Entenda por que o IMAS solicitou a saída do Hospital Bom Jesus de Rio Negro
Fonte: gazetasbs.com.br | Data: 26/06/2026 20:28:55
Notícias divulgadas na região apontavam que o Hospital Bom Jesus, de Rio Negro (PR), teria rescindido o contrato com o Instituto Maria Schmidt (IMAS), responsável pela gestão da unidade. O assunto também repercutiu nos bastidores políticos de São Bento do Sul, devido à gestão da UPA pelo mesmo instituto.
No entanto, segundo Rafael Schroeder, diretor da UPA e também responsável pela gestão do hospital, a situação ocorreu de forma inversa. De acordo com ele, foi o IMAS que solicitou a saída da administração da unidade após uma proposta apresentada à diretoria do hospital não ser aceita.
Conforme Rafael, o Hospital Bom Jesus acumula aproximadamente R$ 9,4 milhões em dívidas e possui patrimônio estimado em cerca de R$ 8 milhões. A proposta do IMAS previa assumir todo o passivo da unidade, desde que o imóvel fosse repassado ao instituto como garantia.

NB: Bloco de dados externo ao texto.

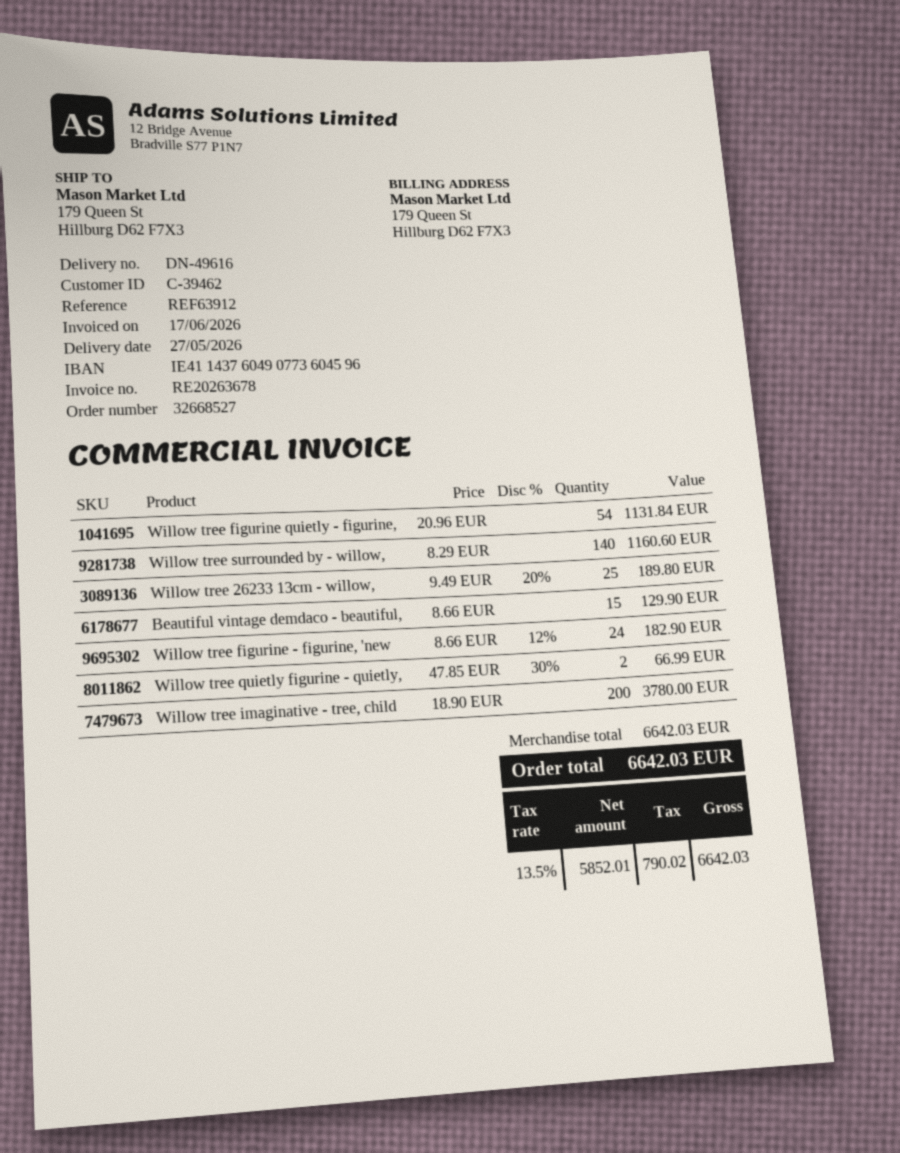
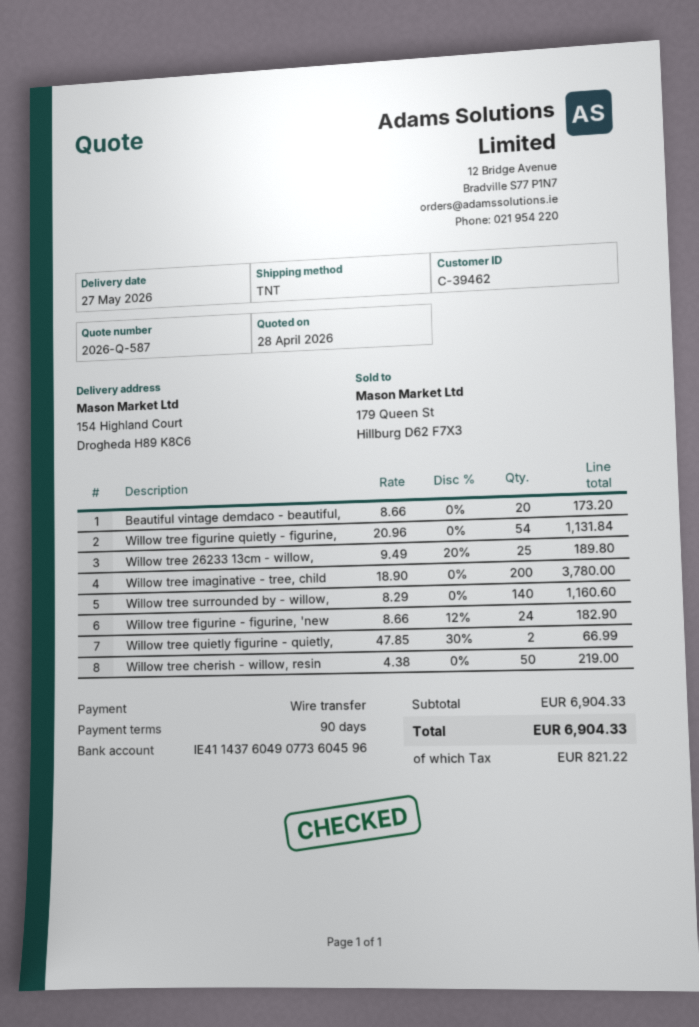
ship to: 179 Queen St, Hillburg D62 F7X3 -> 154 Highland Court, Drogheda H89 K8C6
Beautiful vintage demdaco - beautiful,: 15 x 8.66 = 129.90 -> 20 x 8.66 = 173.20
Willow tree cherish - willow, resin: none -> 50 x 4.38 = 219.00
subtotal: 6642.03 -> 6904.33
tax: 790.02 -> 821.22
total: 6642.03 -> 6904.33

Mesmo com patrimônio inferior ao valor da dívida, o IMAS teria destacado acreditar no potencial do hospital e manifestado interesse em assumir um valor maior do que o patrimônio existente. Como a proposta não foi aceita pela fundação responsável pela unidade, o instituto solicitou a saída da gestão.
Pagamentos
Rafael também explicou que, quando o IMAS assumiu a gestão do hospital, em março, já existiam pagamentos atrasados referentes aos meses de janeiro, fevereiro e março para os médicos da unidade. Segundo ele, a notificação do Conselho Regional de Medicina (CRM) foi direcionada à empresa médica que prestava serviços no hospital. “Quando assumimos o hospital, em março, começamos a pagar os valores atrasados e também os pagamentos dos meses seguintes. Então, não havia atraso de pagamento do IMAS para os médicos”, reforçou.
A decisão pela saída do IMAS da gestão do Hospital Bom Jesus foi definida em reunião realizada nesta semana. De acordo com Rafael, o instituto não seguiria prestando serviços sem uma garantia relacionada ao acordo proposto. Durante os quatro meses em que esteve à frente da gestão da unidade, o IMAS aportou mais de R$ 1 milhão para garantir o funcionamento do hospital.